How did I manage this? 

Well I realised that the Classic II actually has a 32 bit clean rom, so really it should be able to boot Mac OS 8 in a similar process to how SE/30s can run 8 with a clean ROM. 

The only issue is the installer needs 12mb, whilst the Classic II tops out at 10mb. However, in normal operation a basic Mac OS 8 install only uses ~6mb of ram. 

Therefore I only needed to follow this guide:

https://vintageapple.org/gamba2/os8_68030.html

But to get around the 12mb ram limit when installing Mac OS 8, I used my Performa 475 and an external SCSI CD drive to install it onto a Zip Drive. 

I was then able to boot into Mac OS 7 on my Performa 200, make the necessary changes on the zip drive (noting that the value in GUSD that needed to be changed is the Gestalt ID, thankfully a list is provided at the bottom of the page), then use system picker to select the Mac OS 8 system file and cross my fingers. 

Incredibly enough it worked!
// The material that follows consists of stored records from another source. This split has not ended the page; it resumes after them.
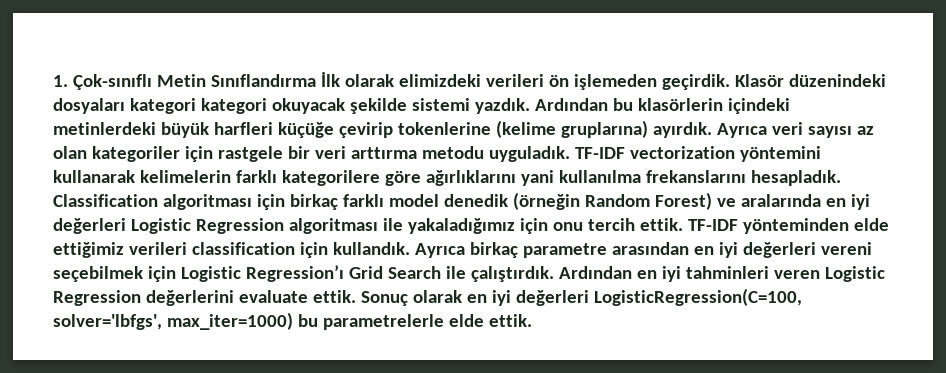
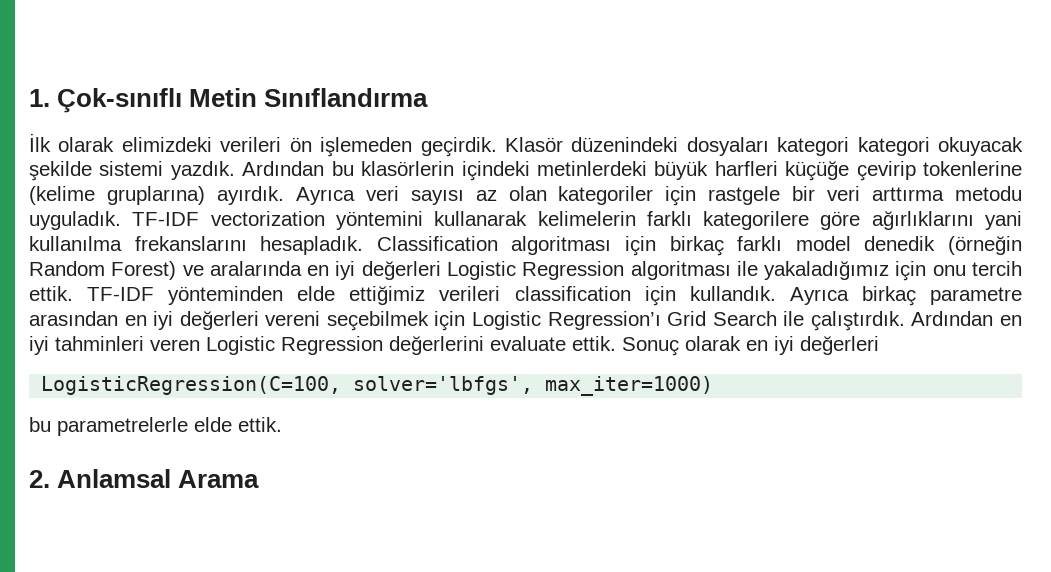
- 1. Çok-sınıflı Metin Sınıflandırma İlk olarak elimizdeki verileri ön işlemeden geçirdik.
+ 1. Çok-sınıflı Metin Sınıflandırma
+ İlk olarak elimizdeki verileri ön işlemeden geçirdik.
- Sonuç olarak en iyi değerleri LogisticRegression(C=100, solver='lbfgs', max_iter=1000) bu parametrelerle elde ettik.
+ Sonuç olarak en iyi değerleri
+ LogisticRegression(C=100, solver='lbfgs', max_iter=1000)
+ bu parametrelerle elde ettik.
+ 2. Anlamsal Arama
Hopefully the same method should work on other Macs that have the same ram limit. 

A zip drive isn't really necessary, just so long as you have a bootable drive and a second method of editing the system files as detailed by the guide. I'm also pretty sure "wish I were" isn't necessary as you don't need to fool the installer.

However I am pretty sure you need a Macintosh with a 68040 that can boot/install Mac OS 8. If anyone wants to try it with a PPC mac please let me know how it goes!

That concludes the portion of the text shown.